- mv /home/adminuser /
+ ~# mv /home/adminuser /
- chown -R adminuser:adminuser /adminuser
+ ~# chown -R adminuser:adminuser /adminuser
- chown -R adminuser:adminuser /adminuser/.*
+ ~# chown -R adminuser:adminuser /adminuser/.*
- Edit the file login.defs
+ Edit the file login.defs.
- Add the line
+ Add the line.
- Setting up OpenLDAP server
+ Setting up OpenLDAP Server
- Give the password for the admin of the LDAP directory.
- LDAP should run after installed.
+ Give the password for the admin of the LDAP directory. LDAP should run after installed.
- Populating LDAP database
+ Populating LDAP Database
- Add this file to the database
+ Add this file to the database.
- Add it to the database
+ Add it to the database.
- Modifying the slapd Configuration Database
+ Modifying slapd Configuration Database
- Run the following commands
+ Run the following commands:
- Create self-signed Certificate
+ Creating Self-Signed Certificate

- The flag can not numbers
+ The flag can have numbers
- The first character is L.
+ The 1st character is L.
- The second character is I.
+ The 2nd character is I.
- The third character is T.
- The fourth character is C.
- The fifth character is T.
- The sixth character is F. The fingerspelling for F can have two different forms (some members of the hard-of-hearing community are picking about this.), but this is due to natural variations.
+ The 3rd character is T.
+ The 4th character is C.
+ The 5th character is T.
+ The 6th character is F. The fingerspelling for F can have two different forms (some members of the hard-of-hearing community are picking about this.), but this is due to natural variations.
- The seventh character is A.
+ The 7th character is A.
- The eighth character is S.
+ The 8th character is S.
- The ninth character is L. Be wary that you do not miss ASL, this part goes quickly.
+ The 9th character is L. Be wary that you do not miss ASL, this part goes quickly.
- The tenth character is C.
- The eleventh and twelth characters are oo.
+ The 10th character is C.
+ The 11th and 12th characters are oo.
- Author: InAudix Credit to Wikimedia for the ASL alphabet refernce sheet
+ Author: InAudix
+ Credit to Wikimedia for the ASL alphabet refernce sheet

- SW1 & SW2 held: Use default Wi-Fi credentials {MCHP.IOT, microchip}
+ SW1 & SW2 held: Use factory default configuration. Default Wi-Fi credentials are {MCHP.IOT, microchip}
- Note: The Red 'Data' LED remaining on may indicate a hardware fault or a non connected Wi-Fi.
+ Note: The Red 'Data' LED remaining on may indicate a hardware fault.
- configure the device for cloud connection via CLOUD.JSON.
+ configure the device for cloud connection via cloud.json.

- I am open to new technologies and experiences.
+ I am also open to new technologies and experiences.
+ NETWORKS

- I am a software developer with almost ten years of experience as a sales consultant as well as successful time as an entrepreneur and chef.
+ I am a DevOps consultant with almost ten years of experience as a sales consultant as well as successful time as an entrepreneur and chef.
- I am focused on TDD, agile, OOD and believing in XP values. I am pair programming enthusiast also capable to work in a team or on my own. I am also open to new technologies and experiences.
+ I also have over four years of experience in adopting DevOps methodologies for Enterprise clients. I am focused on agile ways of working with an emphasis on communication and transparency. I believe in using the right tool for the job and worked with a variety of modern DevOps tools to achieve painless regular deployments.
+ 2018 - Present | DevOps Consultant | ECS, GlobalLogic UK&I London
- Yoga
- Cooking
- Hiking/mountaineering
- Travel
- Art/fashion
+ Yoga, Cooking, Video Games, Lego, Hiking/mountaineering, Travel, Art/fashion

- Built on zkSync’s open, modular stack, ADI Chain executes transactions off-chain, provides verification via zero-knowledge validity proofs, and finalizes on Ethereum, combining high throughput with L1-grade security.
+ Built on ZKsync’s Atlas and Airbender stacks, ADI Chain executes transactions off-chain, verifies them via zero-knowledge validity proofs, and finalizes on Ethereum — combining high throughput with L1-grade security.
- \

EXERCISE DETAILS = For every line above with the word "Setting" in it, make a copy.

ANSWER FOR THIS EXERCISE =
- Setting up OpenLDAP server
+ Setting up OpenLDAP Server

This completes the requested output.